EUR/USD Price Slides to 1.1770 as Strong U.S. Data and German Disinflation Weigh on Euro
Dollar firms with jobless claims at 231K and Philly Fed 23.2, while Euro pressured by -2.2% German PPI and French unrest, keeping 1.1700 in focus | That's TradingNEWS
EUR/USD Slips to 1.1770 as Dollar Strengthens on Data and Fed Tone
The EUR/USD pair retreated to 1.1770, extending a three-day losing streak after failing to sustain above the four-year high near 1.1900 earlier this week. Dollar demand revived after U.S. initial jobless claims dropped sharply by 33,000 to 231,000, far below the prior 264,000, while the Philadelphia Fed manufacturing index bounced to 23.2, the best level since January. The Euro, meanwhile, faced additional selling pressure from domestic political unrest in France, where anti-austerity protests surged and threatened fiscal stability.
Federal Reserve Policy Outlook and U.S. Court Dynamics Support USD
The Federal Reserve’s latest 25 bps rate cut was initially seen as dovish, but Chair Powell’s insistence on a “meeting-by-meeting” path kept expectations measured. Futures still price a 90% probability of another cut in October and 80% odds of one in December, though Powell underscored that tariff-driven inflation remains a live risk. A separate court battle added intrigue after the U.S. Supreme Court scheduled a November 5 decision on Trump’s tariffs—policies that could further shape the Dollar’s trajectory. The combination of resilient labor data, a stronger manufacturing pulse, and limited scope for immediate aggressive easing reinforced the Greenback’s near-term bid.
ECB Rhetoric and Weak German PPI Drag on the Euro
On the European side, ECB Vice President Luis de Guindos repeated that current policy remains “appropriate” but acknowledged high uncertainty, suggesting easing could continue if needed. ECB Governing Council member Mario Centeno was more explicit, warning inflation cannot be tolerated below 2% for too long and hinting at further cuts. Meanwhile, Germany’s PPI fell 2.2% year-over-year in August, accelerating from -1.5% in July and weaker than the -1.6% expected. On the month, prices fell 0.5%, a sign of disinflation at the factory gate, undermining Euro sentiment and stoking concerns of slower demand across Europe’s supply chains.
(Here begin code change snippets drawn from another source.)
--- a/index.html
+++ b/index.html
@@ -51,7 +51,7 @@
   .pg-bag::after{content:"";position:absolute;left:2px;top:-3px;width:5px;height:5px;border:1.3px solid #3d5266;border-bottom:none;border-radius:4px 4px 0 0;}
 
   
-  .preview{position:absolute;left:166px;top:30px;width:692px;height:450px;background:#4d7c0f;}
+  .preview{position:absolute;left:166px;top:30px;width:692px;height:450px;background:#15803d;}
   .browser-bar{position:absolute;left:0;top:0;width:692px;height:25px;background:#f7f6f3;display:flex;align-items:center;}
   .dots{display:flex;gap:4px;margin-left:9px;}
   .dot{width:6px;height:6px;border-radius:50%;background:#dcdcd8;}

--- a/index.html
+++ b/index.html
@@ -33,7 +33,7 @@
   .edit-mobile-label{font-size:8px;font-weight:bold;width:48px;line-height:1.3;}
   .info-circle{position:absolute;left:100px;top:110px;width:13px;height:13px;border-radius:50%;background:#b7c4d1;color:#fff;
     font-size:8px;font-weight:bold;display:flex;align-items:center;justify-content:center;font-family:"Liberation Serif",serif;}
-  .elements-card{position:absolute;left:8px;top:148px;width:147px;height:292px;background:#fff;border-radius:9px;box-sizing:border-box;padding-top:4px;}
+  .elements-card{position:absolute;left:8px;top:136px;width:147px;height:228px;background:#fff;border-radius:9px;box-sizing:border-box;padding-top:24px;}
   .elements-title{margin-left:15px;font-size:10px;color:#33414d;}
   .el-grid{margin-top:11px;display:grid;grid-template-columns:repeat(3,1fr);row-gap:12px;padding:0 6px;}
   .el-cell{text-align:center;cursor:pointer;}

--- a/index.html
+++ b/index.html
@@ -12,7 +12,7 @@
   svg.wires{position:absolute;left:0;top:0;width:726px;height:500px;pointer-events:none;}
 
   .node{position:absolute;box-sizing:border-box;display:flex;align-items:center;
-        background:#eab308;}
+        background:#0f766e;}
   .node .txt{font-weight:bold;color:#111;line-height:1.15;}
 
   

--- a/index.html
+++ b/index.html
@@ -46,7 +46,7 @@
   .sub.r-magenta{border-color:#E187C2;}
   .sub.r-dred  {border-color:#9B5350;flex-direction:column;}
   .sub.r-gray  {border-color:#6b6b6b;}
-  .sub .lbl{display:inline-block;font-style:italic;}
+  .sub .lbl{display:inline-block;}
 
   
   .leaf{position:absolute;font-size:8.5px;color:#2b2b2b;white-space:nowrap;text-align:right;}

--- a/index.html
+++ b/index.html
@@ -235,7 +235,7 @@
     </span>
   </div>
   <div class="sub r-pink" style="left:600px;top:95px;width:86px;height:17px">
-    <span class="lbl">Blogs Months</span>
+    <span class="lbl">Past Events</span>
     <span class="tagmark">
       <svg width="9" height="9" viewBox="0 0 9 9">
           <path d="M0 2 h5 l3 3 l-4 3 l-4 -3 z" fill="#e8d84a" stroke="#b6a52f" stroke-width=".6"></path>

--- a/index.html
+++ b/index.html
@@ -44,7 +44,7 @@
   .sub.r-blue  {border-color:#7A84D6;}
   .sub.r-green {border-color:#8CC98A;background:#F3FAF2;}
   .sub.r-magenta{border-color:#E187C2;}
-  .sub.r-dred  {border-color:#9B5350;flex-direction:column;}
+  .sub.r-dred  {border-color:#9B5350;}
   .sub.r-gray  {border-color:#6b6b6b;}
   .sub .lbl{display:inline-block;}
French Political Pressure Adds to EUR/USD Headwinds
Beyond macro data, French domestic unrest is weighing on the Euro. Hundreds of thousands gathered across Paris, Lyon, and Marseille to demand that President Emmanuel Macron and new Prime Minister Sébastien Lecornu abandon spending cuts inherited from François Bayrou’s government. With fiscal credibility in doubt and protests intensifying, investors remain cautious on Euro-denominated assets, compounding downside pressure on EUR/USD.
Technical Breakdown: Key Levels Defended at 1.1750–1.1760
From a technical perspective, the pair has broken below its rising trendline and now consolidates near 1.1750–1.1760, a support area tested repeatedly since September 15. Momentum indicators confirm the weakness: the RSI sits below 50 on the 4-hour chart, while short-term EMAs cross beneath longer averages. If bears press further, 1.1710–1.1700 becomes the next defensive zone, aligned with the late August trendline. A clean break lower exposes 1.1660, the September 11 trough. On the topside, 1.1790 intraday resistance must be cleared before testing 1.1850 and the September 16 high at 1.1878. Price fatigue is visible after repeated failures at the 1.1840–1.1880 corridor.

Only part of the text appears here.